As a dog parent, you are probably familiar with your dog licking your face; some people actually love it. But why does a dog lick your face? Should you let your dog do it?
Why Does My Dog Constantly Lick My Face?
Licking a human’s face is normal social behavior. However, licking can be a gesture that signals a dog’s social docility. It can also be a signal to request food, attention, or a sign of affection.
When your dog cannot reach your face, he may start licking the closest body part (your hand, arm, or leg). In some instances, this licking behavior can be construed as a sign of affection.
There may be cases where dogs try to lick strangers’ faces. When that happens, it may be to appease the stranger so that he/she does not attempt anything harmful or threatening to the dog. To put it simply, it’s their way of making peace with a potential enemy. On the other hand, when dogs lick children’s faces, it can be a sign of affection or commonly the act of picking food scraps off their faces.
Is Dog Face Licking Dangerous To My Health?
For healthy people, dog saliva is not a health risk. However, you should never allow your dog to lick an open wound anywhere on your body. Their saliva may keep the injury moist, allowing bacteria to flourish, leading to a potential infection.
Last year, 12 cases were reported to the CDC. People have gotten sick from bacteria carried in the dog’s saliva. In those cases, the bacteria Capnocytophaga canimorsus was the culprit—a harmless bacteria found in both dogs and cats.
Typically, the dog has to carry a high concentration of that bacteria, and their saliva has to come into contact with the wound. Therefore, it is best practice to wash your hands after petting any dog.
Should I Allow My Dog To Lick Me?
For most healthy people, a dog licking faces or other body parts should pose minimal health risk. If you are concerned, then do not let dogs lick your mouth or anywhere near an open skin wound.
I sometimes offer dogs the underside of my chin to lick. Then I immediately wash my face or apply antibacterial sanitizing spray or gel to that area of my face. Alternatively, I may allow them to lick my hand, and then I wash my hands afterwards or use an antibacterial spray or gel on my hands.
Not a Fan of All That Face Licking?
While dogs licking your face is entirely harmless, some people don’t like that one bit. So first, keep in mind how you might be reinforcing this behavior. For example, if your dog licks your face and gives him the attention he seeks, he is more likely to repeat the licking behavior. Moreover, if your pup licks your face or mouth when eating and you give him a piece of it, you’re reinforcing the behavior to continue.
If you’re not a fan of your dog licking your face, you can always redirect them to display affection and ask for attention more acceptably to you and be sure not to encourage further licking.
What Can You Do About Problem Licking?
If your dog has started licking your face excessively lately, and you can’t seem to pinpoint the cause for the licking, start by having your veterinarian check them out. That way, the vet can address any medical problems or discomfort. Once you’ve ruled out medical explanations, you can turn to behavioral solutions.
“One idea is to redirect your dog,” states Dr. Burch. “When they lick, switch up the activity. A good option is to choose a behavior that is incompatible with licking, such as using an interactive puzzle to get a treat. You can also have the dog engage in other behaviors such as ball play or trick training.”
Trick training is an excellent way to turn a recurring unwanted behavior into an opportunity for positive reinforcement. Start by simply commanding the dog to sit. If the licking stops, then reward the behavior with a treat.
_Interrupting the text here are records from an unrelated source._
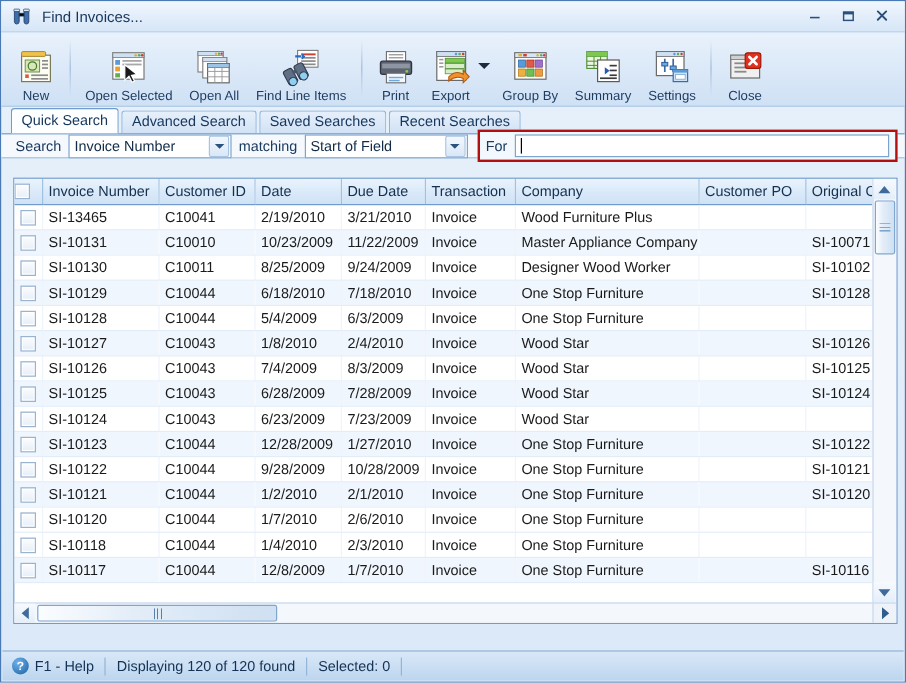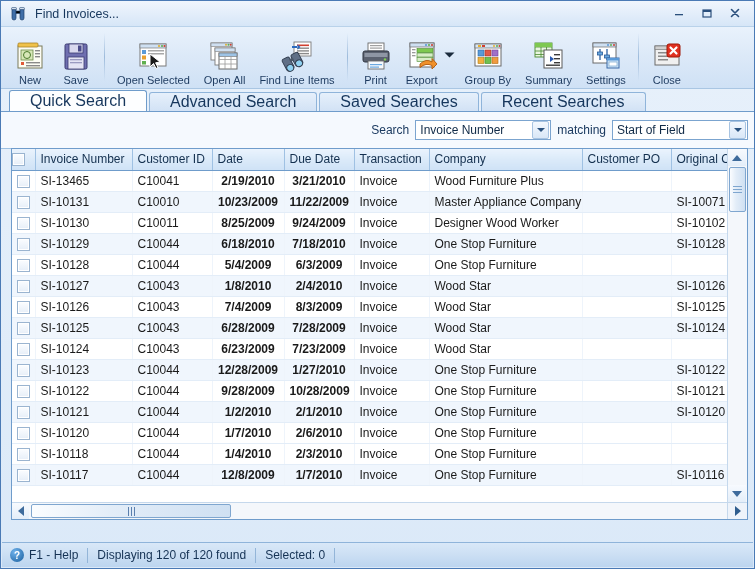--- a/index.html
+++ b/index.html
@@ -269,17 +269,6 @@
       <span class="tb-lbl">New</span>
     </div>
 
-    <div class="tb-item">
-      <svg class="tb-ico" viewBox="0 0 32 32">
-        <rect x="5" y="4" width="22" height="25" rx="1.5" fill="#6f6fb0" stroke="#3b3b70" stroke-width="1"></rect>
-        <rect x="9" y="4" width="14" height="9" fill="#d8d8ee" stroke="#3b3b70" stroke-width=".8"></rect>
-        <rect x="18" y="5.5" width="3.5" height="6" fill="#4a4a88"></rect>
-        <rect x="8" y="17" width="16" height="12" fill="#e4e4f4" stroke="#3b3b70" stroke-width=".8"></rect>
-        <rect x="10" y="19" width="12" height="1.3" fill="#9a9ac0"></rect>
-        <rect x="10" y="22" width="12" height="1.3" fill="#9a9ac0"></rect>
-      </svg>
-      <span class="tb-lbl">Save</span>
-    </div>
 
     <div class="tb-sep"></div>
 

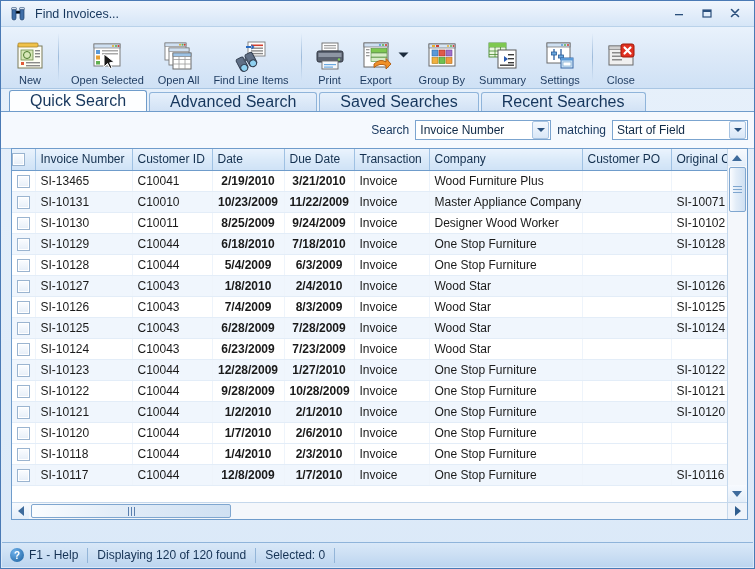--- a/index.html
+++ b/index.html
@@ -72,8 +72,8 @@
   }
   .tab {
     height: 19px; line-height: 17px;
-    padding: 0 20px;
-    font-size: 16px; color: #16365c;
+    padding: 0 8px;
+    font-size: 12px; color: #16365c;
     border: 1px solid #8fb4da;
     border-bottom: none;
     border-radius: 3px 3px 0 0;

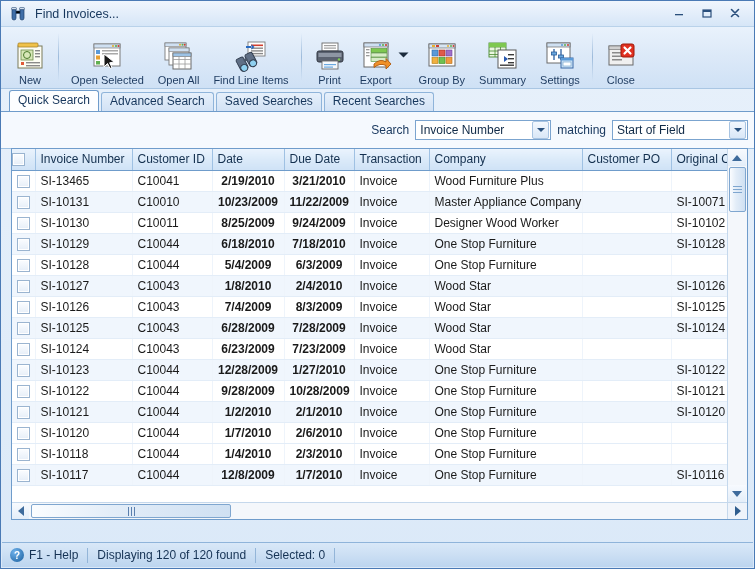--- a/index.html
+++ b/index.html
@@ -94,11 +94,10 @@
     background: #f5f9fe;
     border-top: 1px solid #6f9ccb;
     border-bottom: 1px solid #9cc0e2;
-    height: 38px;
+    height: 21px;
     display: flex; align-items: center;
     padding: 0 6px;
     position: relative;
-    justify-content: flex-end;
   }
   .sp-label { font-size: 12px; color: #1b3a60; margin: 0 6px 0 6px; }
   .combo {

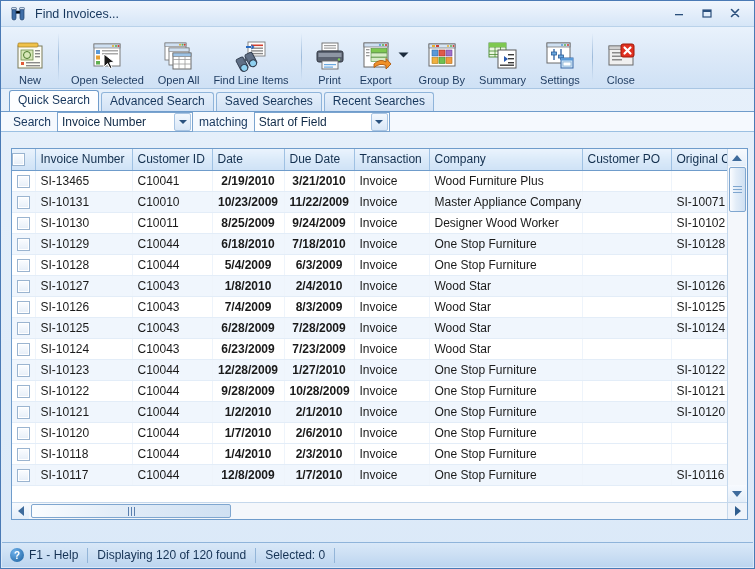--- a/index.html
+++ b/index.html
@@ -461,6 +461,13 @@
       <span class="cbtn">
           <span class="caret"></span>
         </span>
+    </div>
+    <div class="forbox">
+      <span class="sp-label">For</span>
+      <div class="textinput">
+        <span class="caretbar"></span>
+          <span></span>
+      </div>
     </div>
   </div>
 

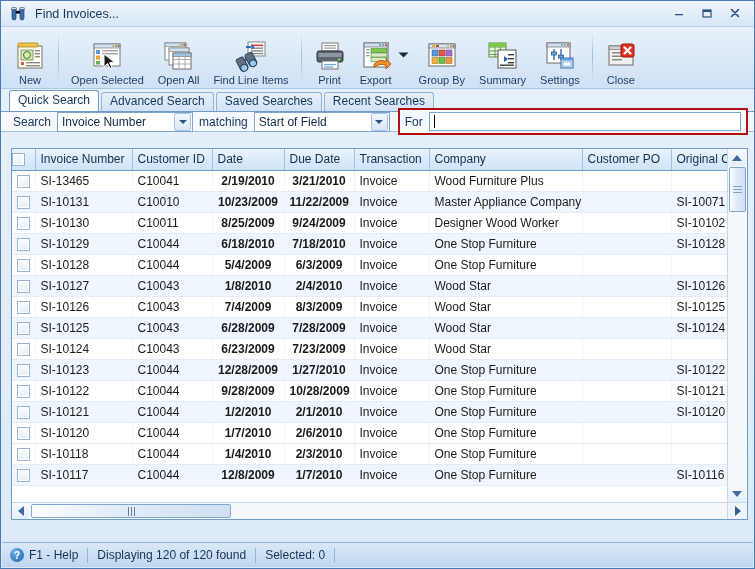--- a/index.html
+++ b/index.html
@@ -163,7 +163,7 @@
   }
   tr.odd td { background: #ffffff; }
   tr.even td { background: #f0f6fd; }
-  td.num, th.num { text-align: center; font-weight: bold; }
+  td.num, th.num { text-align: left; }
   .cbcell { width: 23px; padding: 0 !important; text-align:center; }
   .chk {
     width: 13px; height: 13px; display: inline-block;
Next, harness your dog’s affection by training them to give you a hug instead of licking your face. Other tricks to practice could involve sitting up, leg weaving or army crawling. If your dog grows fond of trick training, consider looking into Trick Dog trials.
Whether or not you decide to give trick training a shot, always make sure that your loyal dog gets plenty of love, attention, and exercise. Excess energy can lead to over-licking and other more unfavorable behaviors.
So, to answer your question, should you let your dog lick your face, it’s safe, but it’s up to you! Some people love it, some people don’t. Licking is a natural behavior that dogs use to interact with humans and other dogs. When your dog constantly licks your face, he could be asking you for some pets, display his unyielding love for you, keep you clean, or he may simply be really into licking.